One of the biggest problems with worldbuilding is the urge to reveal everything at once, especially in a completely fictional world. The problem with this is it can lead to long paragraphs, or even entire chapters, of just telling. As we’ve discussed in previous articles telling isn’t always bad but it’s at its best when it advances the story forward quickly. Large chunks of exposition about the world the story is set in often don’t, amazing and complex as our world is sometimes we have to learn to paint with broad strokes and fill the rest of it in as we go.

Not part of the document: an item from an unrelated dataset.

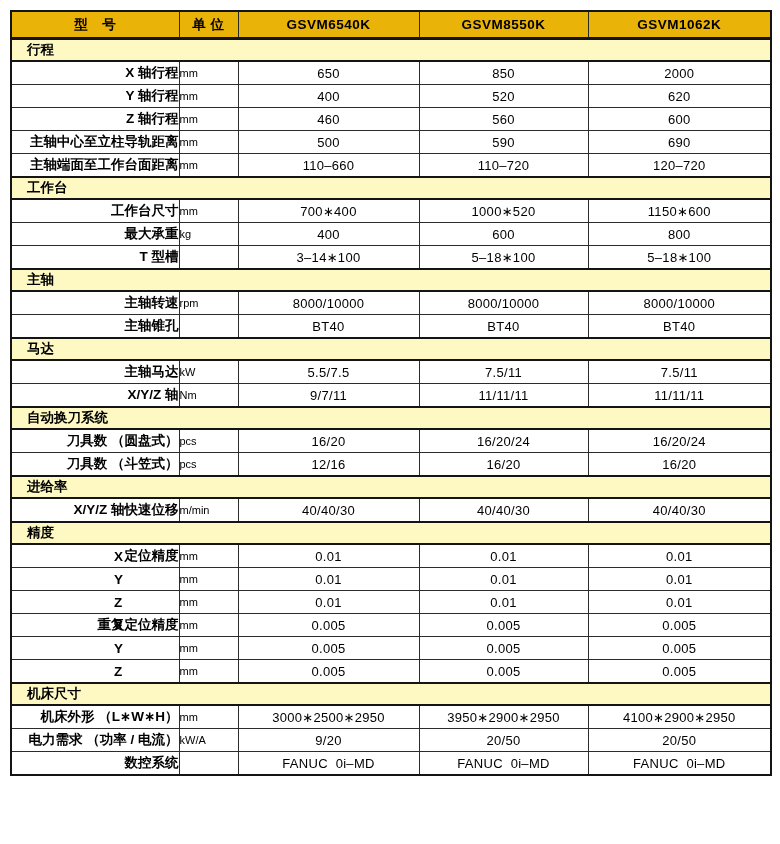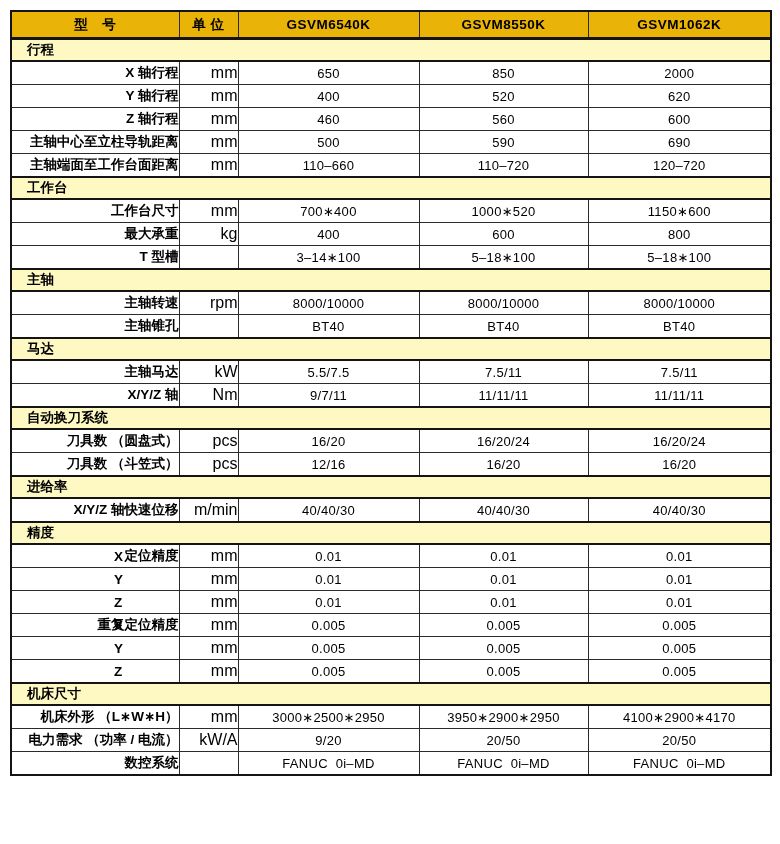"mm" td.unit-cell { font-size: 16px -> 11px; text-align: right -> left }
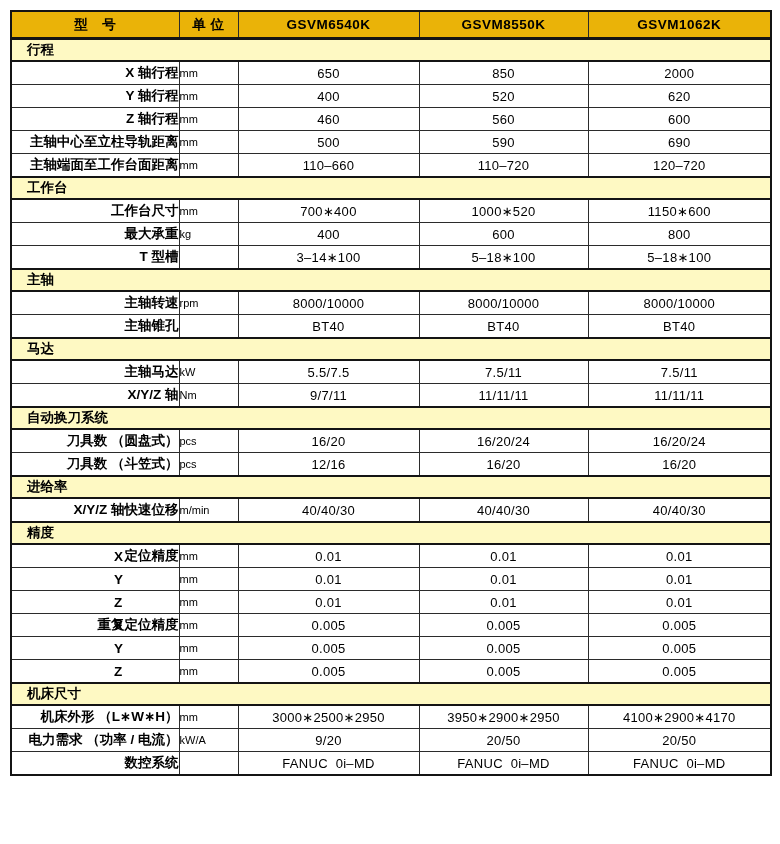"4100∗2900∗4170" td.value-cell { text: 4170 -> 2950 }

Perhaps imagine it like a camera shot swooping in from above, we can see the city around us and get an impression but it focuses in on the action that’s happening in that moment. We may give a vague description of the city being large, densely, populated, and full of high-rises but when we focus in the on action the setting the characters are in can then tell us more about the place while moving the story forward, as we looked at previously. This can help us ease a reader into a world without overloading them with information.

This doesn’t mean we can’t have more description of the world when we introduce a world, this is a stylistic choice, but when we do that we still have to keep it streamlined. We may begin with a description of how much the character loves the city they live in but do we need to give the reader a history lesson at the same time or can this information wait until later? Too much digression and the reader is liable to lose track of the story, too much emphasis on the history of a place at the beginning may give the impression the story is about the history not the present. Once again, if we’re telling a story that blends the history with the present we might want to use this technique but if we’re not the reader might wonder why they had to wade through all that information at the beginning.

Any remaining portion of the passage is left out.